Die Angst vor ChatGPT Wie schlau ist Künstliche Intelligenz?

ChatGPT lässt sich sogar dazu bringen, Texte für den sogenannten Enkeltrick zu schreiben. Foto: dpa/Frank Rumpenhorst

ChatGPT ist erst der Anfang. Was können KI-Systeme – und was machen sie mit uns Menschen? Einige Ängste sind unbegründet, meint Wissenschaftsredakteur Werner Ludwig.

Wissen/Gesundheit: Werner Ludwig (lud)

Praktisch jeder, der ChatGPT zum ersten Mal ausprobiert, zeigt sich beeindruckt von den Fähigkeiten des Schreibroboters. Zu allen erdenklichen Themen äußerst sich die Software des US-Unternehmens Open AI eloquent und grammatikalisch einwandfrei – ob es nun um die Vor- und Nachteile von Elektroautos, den Nutzen von Coronamasken oder die gesellschaftlichen Risiken der Künstlichen Intelligenz (KI) geht, die hinter solchen Computeranwendungen steht. Und ChatGPT ist erst der Anfang. Google hat ein ähnliches System angekündigt. Zudem beschäftigen sich etliche kleinere Unternehmen mit Sprachsoftware auf der Basis von KI.

 

Neue Möglichkeiten – neue Ängste

Und wie schon bei früheren grundlegenden Innovationen im Bereich der Kommunikation befürchten manche, dass mit der Verbreitung von ChatGPT & Co. der Untergang des Abendlands bevorsteht – zumindest in kultureller Hinsicht. Bereits als der Buchdruck aufkam, wurde argumentiert, dass er die Tradition der mündlichen Überlieferung zerstöre. Ähnliche Befürchtungen kamen im Zusammenhang mit den ersten Fernsehgeräten oder dem Siegeszug des Internets auf. Bis jetzt haben sich diese Ängste zum Glück nicht bewahrheitet. Auch im Zeitalter nahezu grenzenloser digitaler Kommunikationsmöglichkeiten reden Menschen noch direkt miteinander und lesen Bücher – auch wenn es sich nun öfter um E-Books handelt.

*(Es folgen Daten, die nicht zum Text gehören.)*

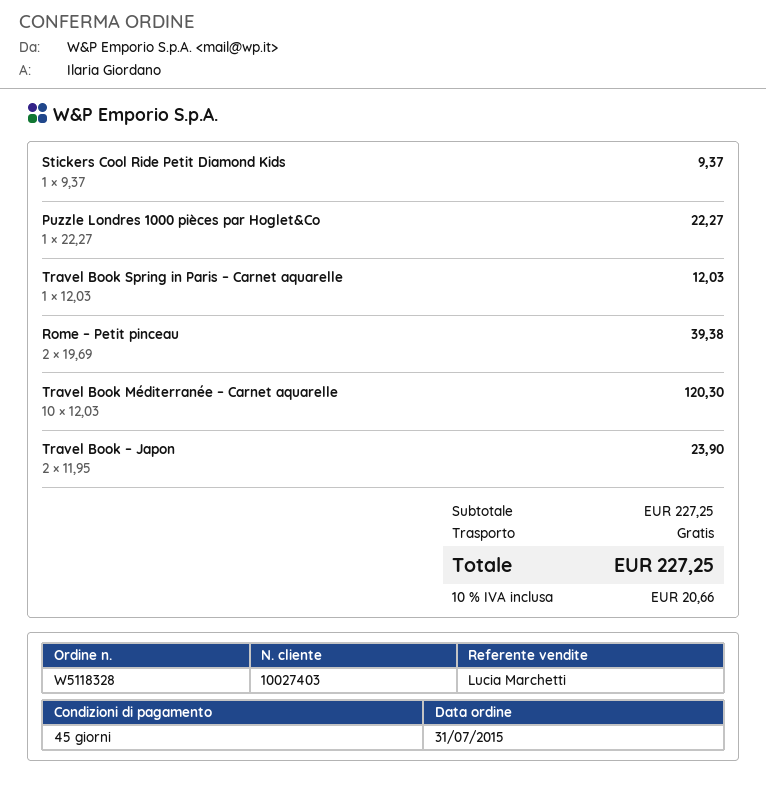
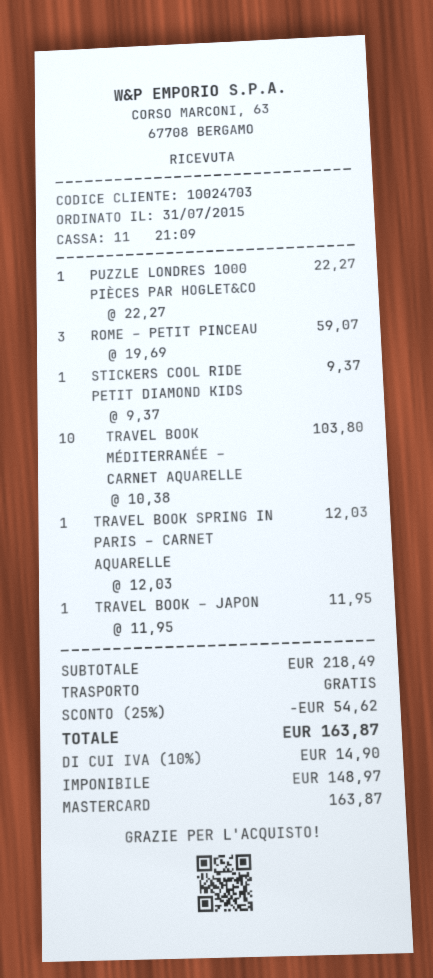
customer number: 10027403 -> 10024703
Rome – Petit pinceau: 2 x 19.69 = 39.38 -> 3 x 19.69 = 59.07
Travel Book Méditerranée – Carnet aquarelle: 10 x 12.03 = 120.30 -> 10 x 10.38 = 103.80
Travel Book – Japon: 2 x 11.95 = 23.90 -> 1 x 11.95 = 11.95
subtotal: 227.25 -> 218.49
discount: none -> 25% = 54.62
tax: 10% = 20.66 -> 10% = 14.90
total: 227.25 -> 163.87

Das heißt nicht, dass moderne technische Hilfsmittel keinen Einfluss auf unsere eigenen Fähigkeiten hätten. Der Taschenrechner hat dazu geführt, das kaum noch jemand Kopfrechnen kann. Navigationssysteme machen das Lesen von Karten und die Orientierung im Gelände nach und nach zur Geheimwissenschaft. Die Vermutung liegt daher nahe, dass sich KI-Schreibroboter nicht unbedingt positiv auf das schriftliche Ausdrucksvermögen auswirken werden. Und trotzdem wäre es falsch, den Einsatz solcher Systeme im Bildungswesen kategorisch auszuschließen, wie es etwa eine New Yorker Schule getan hat. Es handelt sich um Werkzeuge, mit denen Schüler und Studenten auch im Beruf zu tun haben werden. Überall, wo vergleichsweise schematisch aufgebaute Texte benötigt werden, könnten Programme wie ChatGPT Beschäftigte von Routine entlasten und Freiraum für Kreativität schaffen.

Gigantische Textbibliothek

Man sollte die Fähigkeiten KI-basierter Systeme aber auch nicht überschätzen. Das zeigt sich etwa beim autonomen Fahren, das längst nicht so schnell vorankommt, wie die Industrie anfangs versprochen hatte. Auch ChatGPT macht Fehler und behauptet teilweise Unsinn. Es stellt sich die Frage, ob das Programm so intelligent ist, wie es uns erscheint. Denn der Chatbot „versteht“ nicht, was er da im Brustton der Überzeugung vorträgt. Er berechnet lediglich, welches Wort mit der größten Wahrscheinlichkeit auf das vorhergehende folgt – und das auf Basis einer gigantischen Textbibliothek, die als Trainingsmaterial eingesetzt wurde.

Die Systeme werden besser werden, aber in vielen Bereichen wird ein Mensch nötig sein, der die Ergebnisse kritisch prüft. Das gilt auch für andere KI-Anwendungen – etwa in der Medizin, wo solche Programme bei Diagnosen helfen. Allerdings sollte man dabei besser nicht von Künstlicher Intelligenz sprechen, sondern von maschinellem Lernen. KI-Systeme gleichen Autisten mit extremen Inselbegabungen, die außerhalb ihres Spezialgebiets nicht viel ausrichten können. Ihnen fehlt das, was man in der Psychologie Allgemeine Intelligenz nennt: die Fähigkeit, Probleme zu lösen, mit denen man zuvor noch nie zu tun hatte. Wenn es darum geht, ist der älteste Supercomputer der Welt immer noch besser als jede KI: unser Gehirn.